EXERCISE PROMPT: Omit the images, then repeat the listing exactly.

DATA SHOWN START

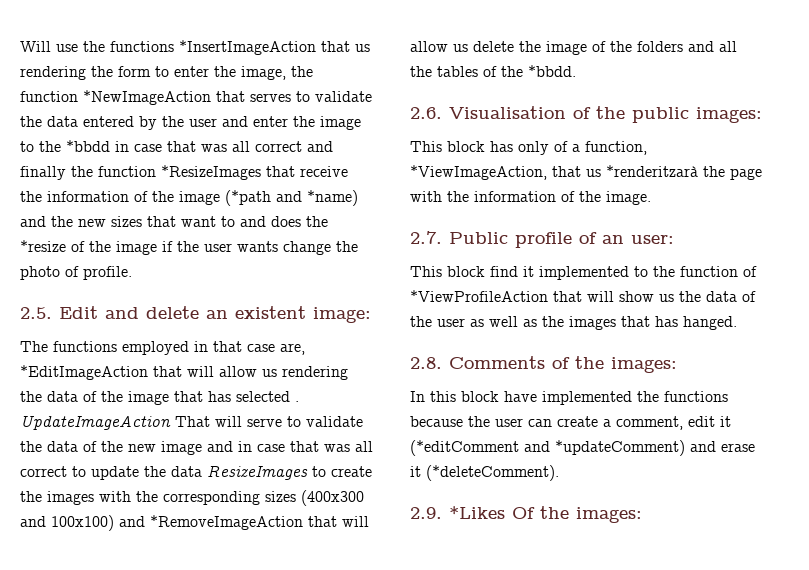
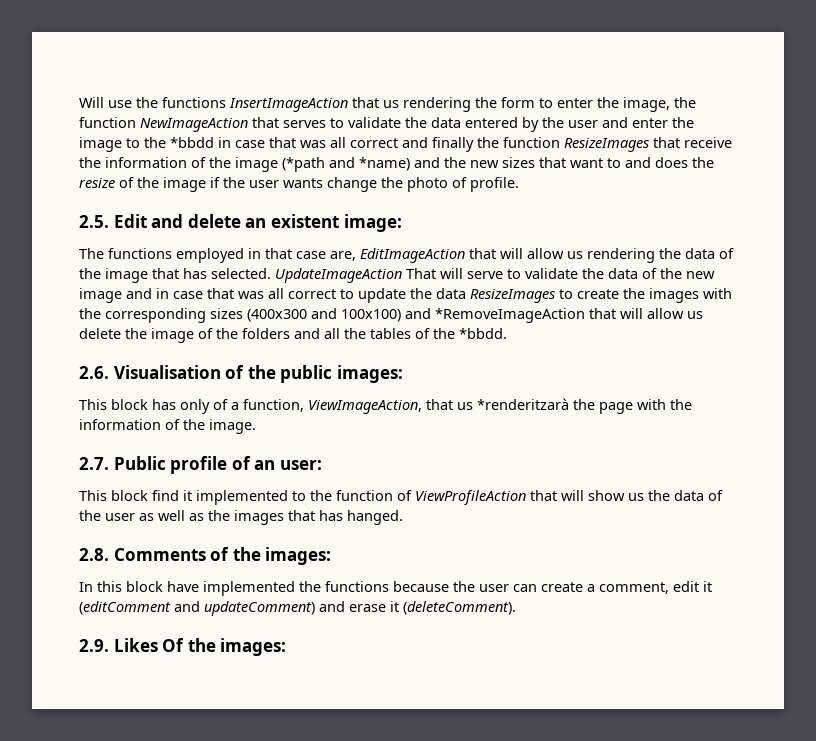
[179,40,316,55] *InsertImageAction -> [229,98,348,112] InsertImageAction
[83,90,211,105] *NewImageAction -> [140,118,248,132] NewImageAction
[161,165,261,180] *ResizeImages -> [564,138,649,152] ResizeImages
[20,240,66,252] *resize -> [79,178,115,188] resize
[20,365,148,380] *EditImageAction -> [360,248,465,263] EditImageAction
[236,391,299,402] selected . -> [211,268,271,279] selected.
[410,165,547,180] *ViewImageAction, -> [308,400,422,414] ViewImageAction,
[410,290,548,302] *ViewProfileAction -> [415,490,526,505] ViewProfileAction
[410,440,685,456] (*editComment and *updateComment) -> [79,601,315,616] (editComment and updateComment)
[426,465,559,481] (*deleteComment). -> [403,601,516,615] (deleteComment).
[449,506,505,519] *Likes -> [113,638,158,652] Likes

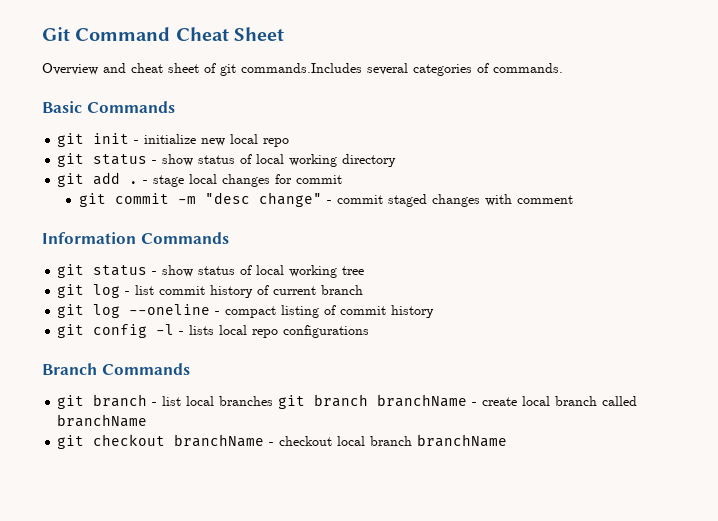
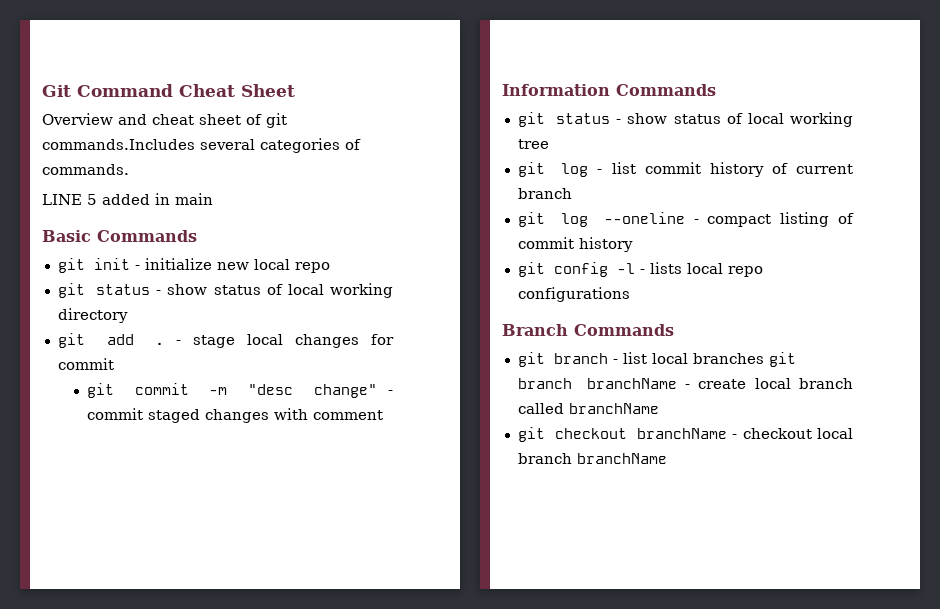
(563, 68) none -> [42,193,213,205] // LINE 5 added in main

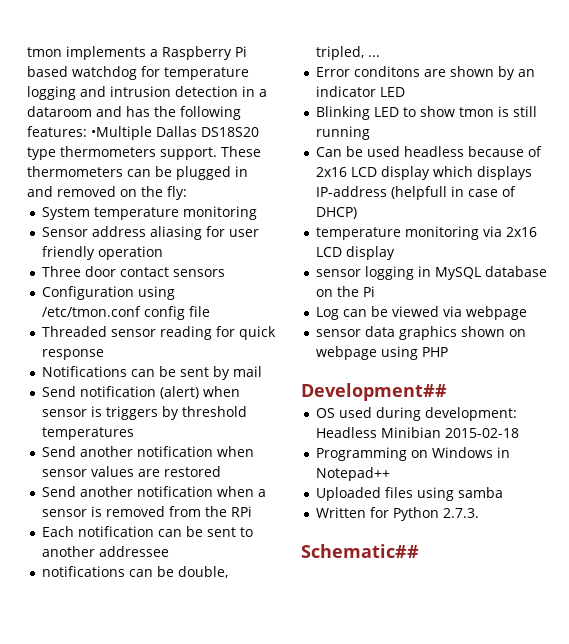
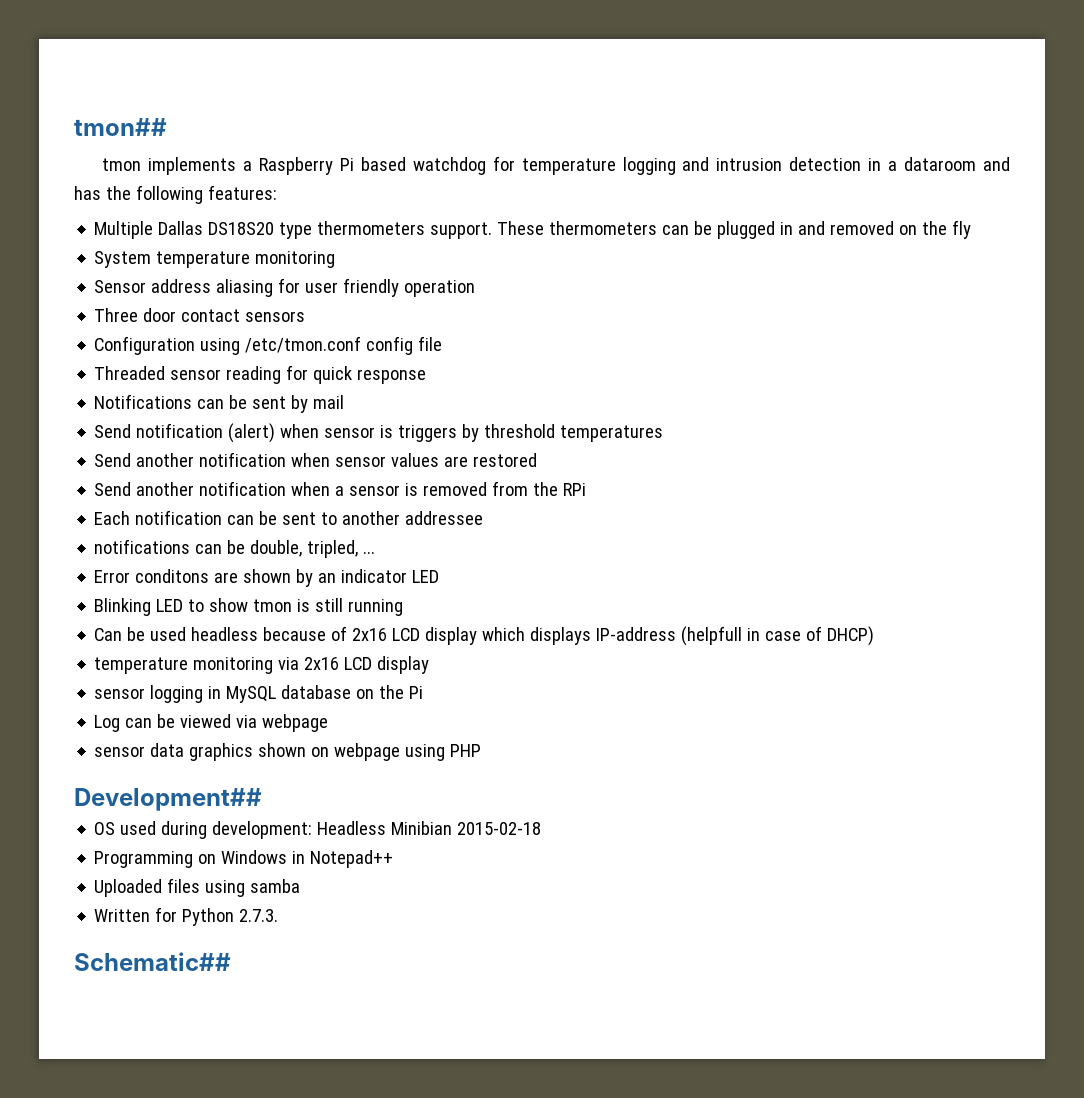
(27, 52) none -> [74,118,167,136] tmon## //
[91,126,152,140] •Multiple -> [94,221,154,239] // Multiple
[167,186,187,200] fly: -> [952,220,972,239] fly

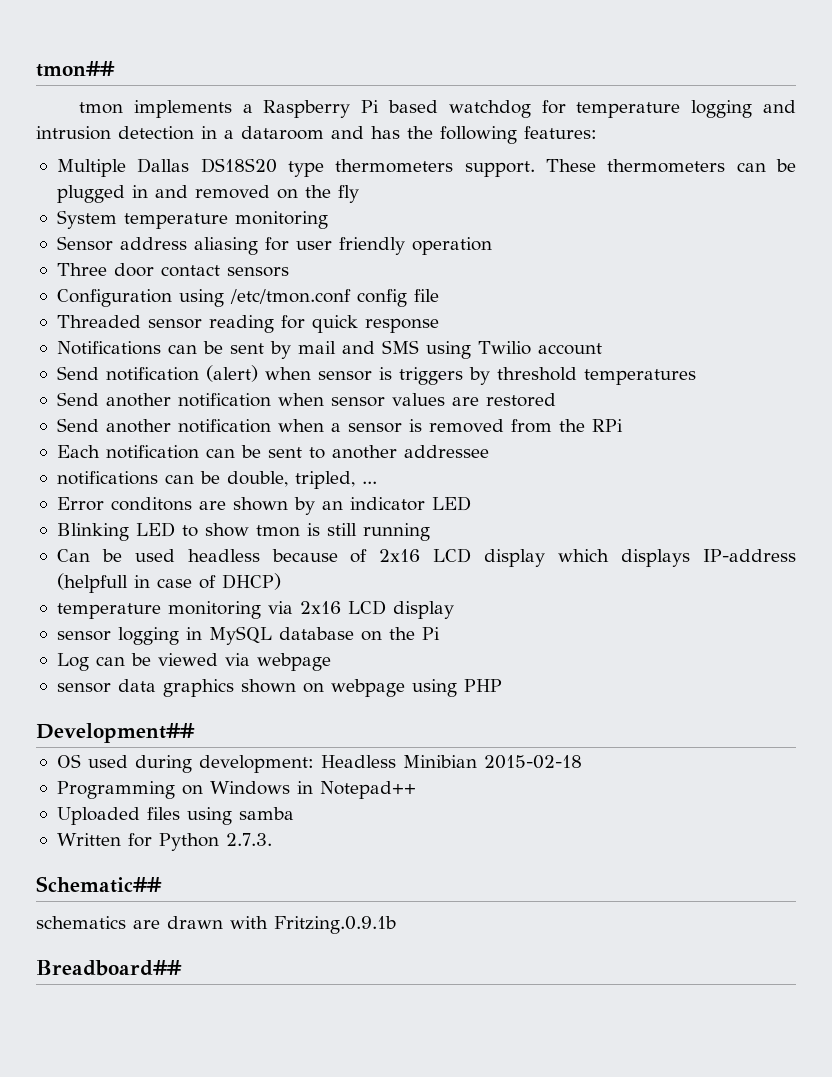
(345, 402) none -> [341,340,602,359] and SMS using Twilio account
(231, 961) none -> [36,916,396,934] [36,960,182,976] // schematics are drawn with Fritzing.0.9.1b // Breadboard##

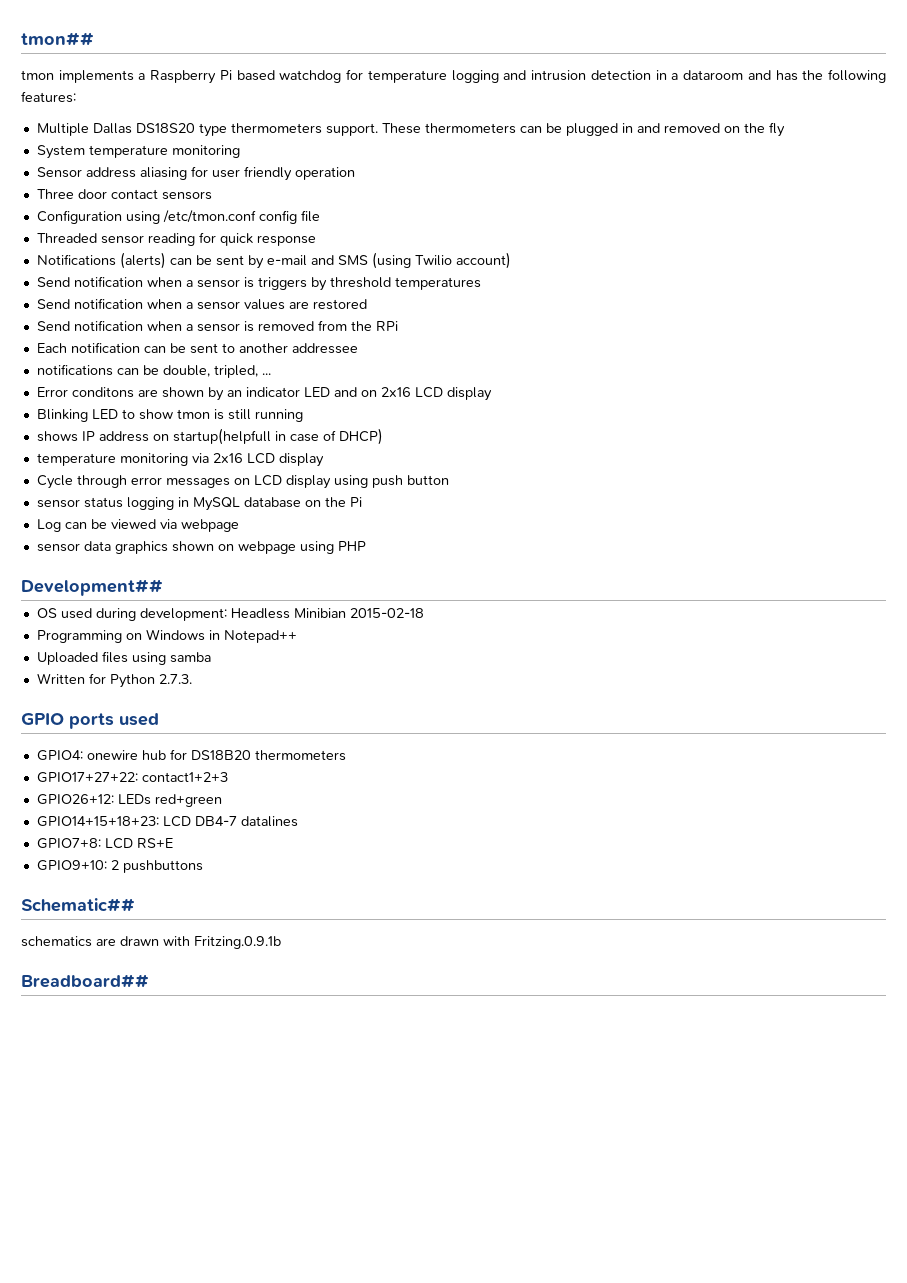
(161, 348) none -> [119,252,166,269] (alerts)
[297,341,336,354] mail -> [266,255,307,266] e-mail
[425,341,602,359] [56,365,311,382] using Twilio account // Send notification (alert) when -> [371,252,511,269] [36,276,193,287] (using Twilio account) // Send notification when a
[105,393,324,407] another notification when -> [73,298,193,309] notification when a
[105,419,171,433] another -> (70, 326) none
(471, 503) none -> [333,387,492,401] and on 2x16 LCD display
[56,548,796,567] [56,573,128,593] Can be used headless because of 2x16 LCD display which displays IP-address (helpfull -> [36,428,271,445] shows IP address on startup(helpfull
[56,631,111,641] // sensor -> [36,475,449,489] [36,497,123,508] // Cycle through error messages on LCD display using push button // sensor status
(272, 839) none -> [21,713,159,729] [36,749,346,761] [36,772,228,783] [36,794,222,807] [36,816,298,827] [36,838,173,849] [36,860,203,873] // GPIO ports used // GPIO4: onewire hub for DS18B20 thermometers // GPIO17+27+22: contact1+2+3 // GPIO26+12: LEDs red+green // GPIO14+15+18+23: LCD DB4-7 datalines // GPIO7+8: LCD RS+E // GPIO9+10: 2 pushbuttons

DATA SHOWN END

YOUR RESPONSE:
[179,40,316,55] *InsertImageAction -> [229,98,348,112] InsertImageAction
[83,90,211,105] *NewImageAction -> [140,118,248,132] NewImageAction
[161,165,261,180] *ResizeImages -> [564,138,649,152] ResizeImages
[20,240,66,252] *resize -> [79,178,115,188] resize
[20,365,148,380] *EditImageAction -> [360,248,465,263] EditImageAction
[236,391,299,402] selected . -> [211,268,271,279] selected.
[410,165,547,180] *ViewImageAction, -> [308,400,422,414] ViewImageAction,
[410,290,548,302] *ViewProfileAction -> [415,490,526,505] ViewProfileAction
[410,440,685,456] (*editComment and *updateComment) -> [79,601,315,616] (editComment and updateComment)
[426,465,559,481] (*deleteComment). -> [403,601,516,615] (deleteComment).
[449,506,505,519] *Likes -> [113,638,158,652] Likes

(563, 68) none -> [42,193,213,205] // LINE 5 added in main

(27, 52) none -> [74,118,167,136] tmon## //
[91,126,152,140] •Multiple -> [94,221,154,239] // Multiple
[167,186,187,200] fly: -> [952,220,972,239] fly

(345, 402) none -> [341,340,602,359] and SMS using Twilio account
(231, 961) none -> [36,916,396,934] [36,960,182,976] // schematics are drawn with Fritzing.0.9.1b // Breadboard##

(161, 348) none -> [119,252,166,269] (alerts)
[297,341,336,354] mail -> [266,255,307,266] e-mail
[425,341,602,359] [56,365,311,382] using Twilio account // Send notification (alert) when -> [371,252,511,269] [36,276,193,287] (using Twilio account) // Send notification when a
[105,393,324,407] another notification when -> [73,298,193,309] notification when a
[105,419,171,433] another -> (70, 326) none
(471, 503) none -> [333,387,492,401] and on 2x16 LCD display
[56,548,796,567] [56,573,128,593] Can be used headless because of 2x16 LCD display which displays IP-address (helpfull -> [36,428,271,445] shows IP address on startup(helpfull
[56,631,111,641] // sensor -> [36,475,449,489] [36,497,123,508] // Cycle through error messages on LCD display using push button // sensor status
(272, 839) none -> [21,713,159,729] [36,749,346,761] [36,772,228,783] [36,794,222,807] [36,816,298,827] [36,838,173,849] [36,860,203,873] // GPIO ports used // GPIO4: onewire hub for DS18B20 thermometers // GPIO17+27+22: contact1+2+3 // GPIO26+12: LEDs red+green // GPIO14+15+18+23: LCD DB4-7 datalines // GPIO7+8: LCD RS+E // GPIO9+10: 2 pushbuttons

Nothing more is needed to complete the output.